START Source data

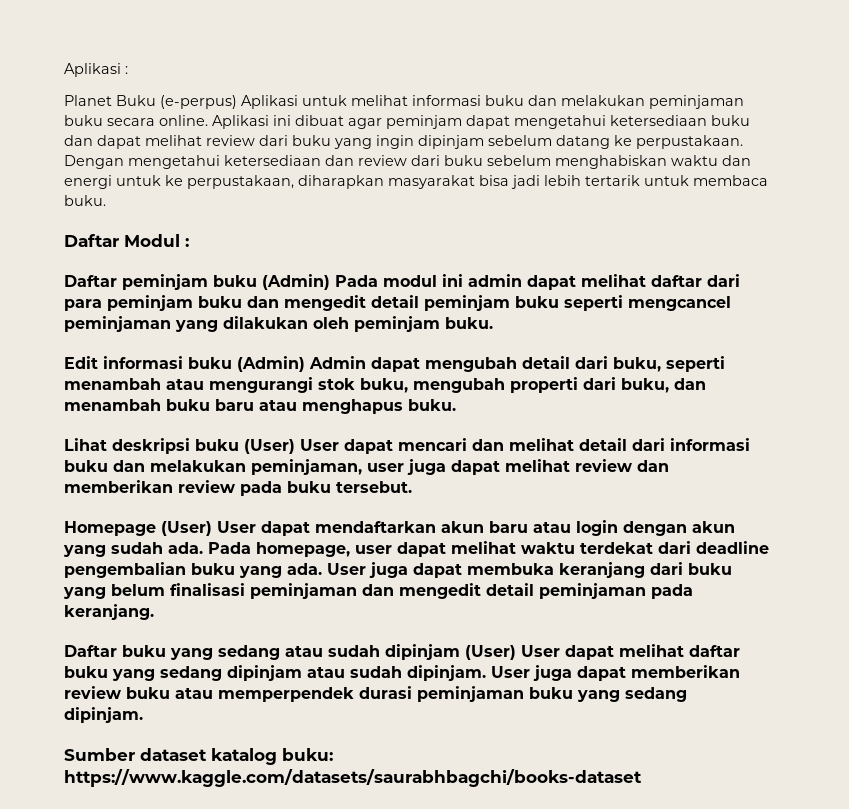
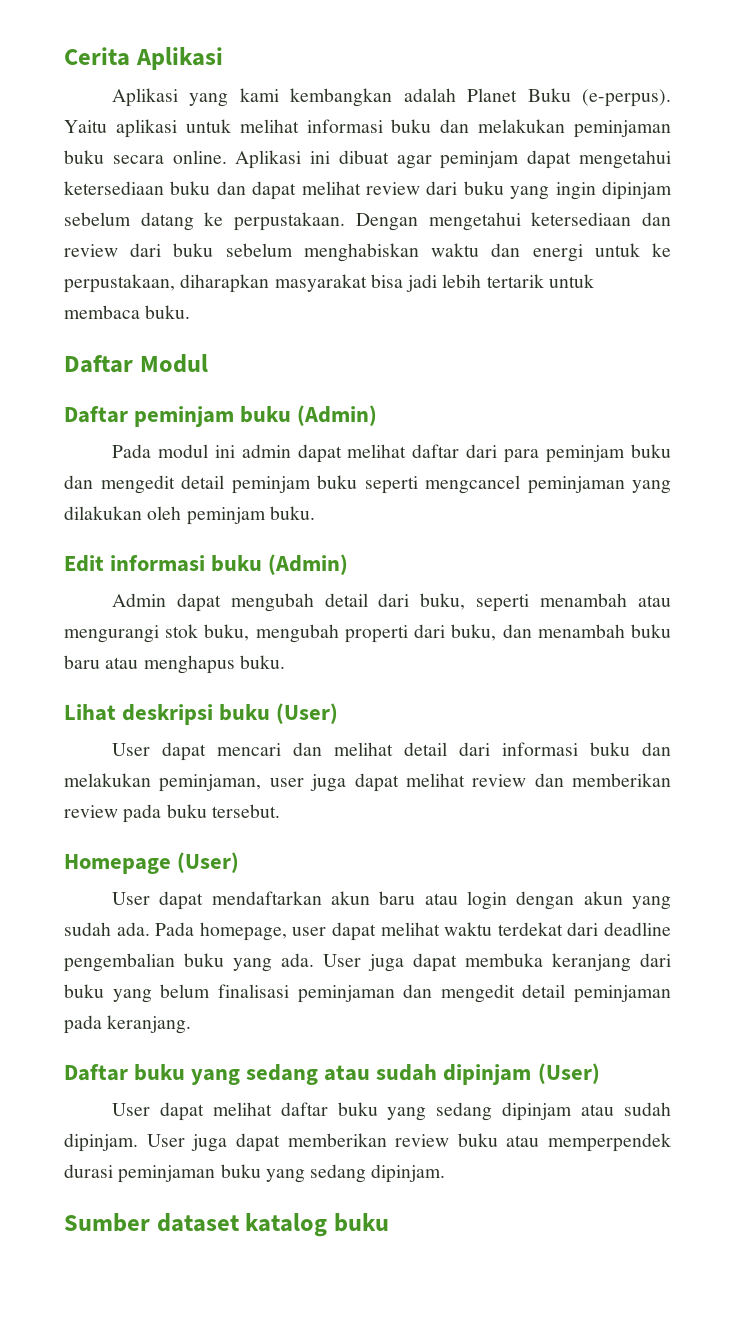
- Aplikasi :
- Planet Buku (e-perpus) Aplikasi untuk melihat informasi buku dan melakukan peminjaman buku secara online.
+ Cerita Aplikasi
+ Aplikasi yang kami kembangkan adalah Planet Buku (e-perpus). Yaitu aplikasi untuk melihat informasi buku dan melakukan peminjaman buku secara online.
- Daftar Modul :
+ Daftar Modul
- Daftar peminjam buku (Admin) Pada modul ini admin dapat melihat daftar dari para peminjam buku dan mengedit detail peminjam buku seperti mengcancel peminjaman yang dilakukan oleh peminjam buku.
+ Daftar peminjam buku (Admin)
+ Pada modul ini admin dapat melihat daftar dari para peminjam buku dan mengedit detail peminjam buku seperti mengcancel peminjaman yang dilakukan oleh peminjam buku.
- Edit informasi buku (Admin) Admin dapat mengubah detail dari buku, seperti menambah atau mengurangi stok buku, mengubah properti dari buku, dan menambah buku baru atau menghapus buku.
+ Edit informasi buku (Admin)
+ Admin dapat mengubah detail dari buku, seperti menambah atau mengurangi stok buku, mengubah properti dari buku, dan menambah buku baru atau menghapus buku.
- Lihat deskripsi buku (User) User dapat mencari dan melihat detail dari informasi buku dan melakukan peminjaman, user juga dapat melihat review dan memberikan review pada buku tersebut.
+ Lihat deskripsi buku (User)
+ User dapat mencari dan melihat detail dari informasi buku dan melakukan peminjaman, user juga dapat melihat review dan memberikan review pada buku tersebut.
- Homepage (User) User dapat mendaftarkan akun baru atau login dengan akun yang sudah ada.
+ Homepage (User)
+ User dapat mendaftarkan akun baru atau login dengan akun yang sudah ada.
- Daftar buku yang sedang atau sudah dipinjam (User) User dapat melihat daftar buku yang sedang dipinjam atau sudah dipinjam.
+ Daftar buku yang sedang atau sudah dipinjam (User)
+ User dapat melihat daftar buku yang sedang dipinjam atau sudah dipinjam.
- Sumber dataset katalog buku: https://www.kaggle.com/datasets/saurabhbagchi/books-dataset
+ Sumber dataset katalog buku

END Source data

What you will do: Pictures are to be left out when the entries above are repeated exactly.

Solution to the exercise:
- Aplikasi :
- Planet Buku (e-perpus) Aplikasi untuk melihat informasi buku dan melakukan peminjaman buku secara online.
+ Cerita Aplikasi
+ Aplikasi yang kami kembangkan adalah Planet Buku (e-perpus). Yaitu aplikasi untuk melihat informasi buku dan melakukan peminjaman buku secara online.
- Daftar Modul :
+ Daftar Modul
- Daftar peminjam buku (Admin) Pada modul ini admin dapat melihat daftar dari para peminjam buku dan mengedit detail peminjam buku seperti mengcancel peminjaman yang dilakukan oleh peminjam buku.
+ Daftar peminjam buku (Admin)
+ Pada modul ini admin dapat melihat daftar dari para peminjam buku dan mengedit detail peminjam buku seperti mengcancel peminjaman yang dilakukan oleh peminjam buku.
- Edit informasi buku (Admin) Admin dapat mengubah detail dari buku, seperti menambah atau mengurangi stok buku, mengubah properti dari buku, dan menambah buku baru atau menghapus buku.
+ Edit informasi buku (Admin)
+ Admin dapat mengubah detail dari buku, seperti menambah atau mengurangi stok buku, mengubah properti dari buku, dan menambah buku baru atau menghapus buku.
- Lihat deskripsi buku (User) User dapat mencari dan melihat detail dari informasi buku dan melakukan peminjaman, user juga dapat melihat review dan memberikan review pada buku tersebut.
+ Lihat deskripsi buku (User)
+ User dapat mencari dan melihat detail dari informasi buku dan melakukan peminjaman, user juga dapat melihat review dan memberikan review pada buku tersebut.
- Homepage (User) User dapat mendaftarkan akun baru atau login dengan akun yang sudah ada.
+ Homepage (User)
+ User dapat mendaftarkan akun baru atau login dengan akun yang sudah ada.
- Daftar buku yang sedang atau sudah dipinjam (User) User dapat melihat daftar buku yang sedang dipinjam atau sudah dipinjam.
+ Daftar buku yang sedang atau sudah dipinjam (User)
+ User dapat melihat daftar buku yang sedang dipinjam atau sudah dipinjam.
- Sumber dataset katalog buku: https://www.kaggle.com/datasets/saurabhbagchi/books-dataset
+ Sumber dataset katalog buku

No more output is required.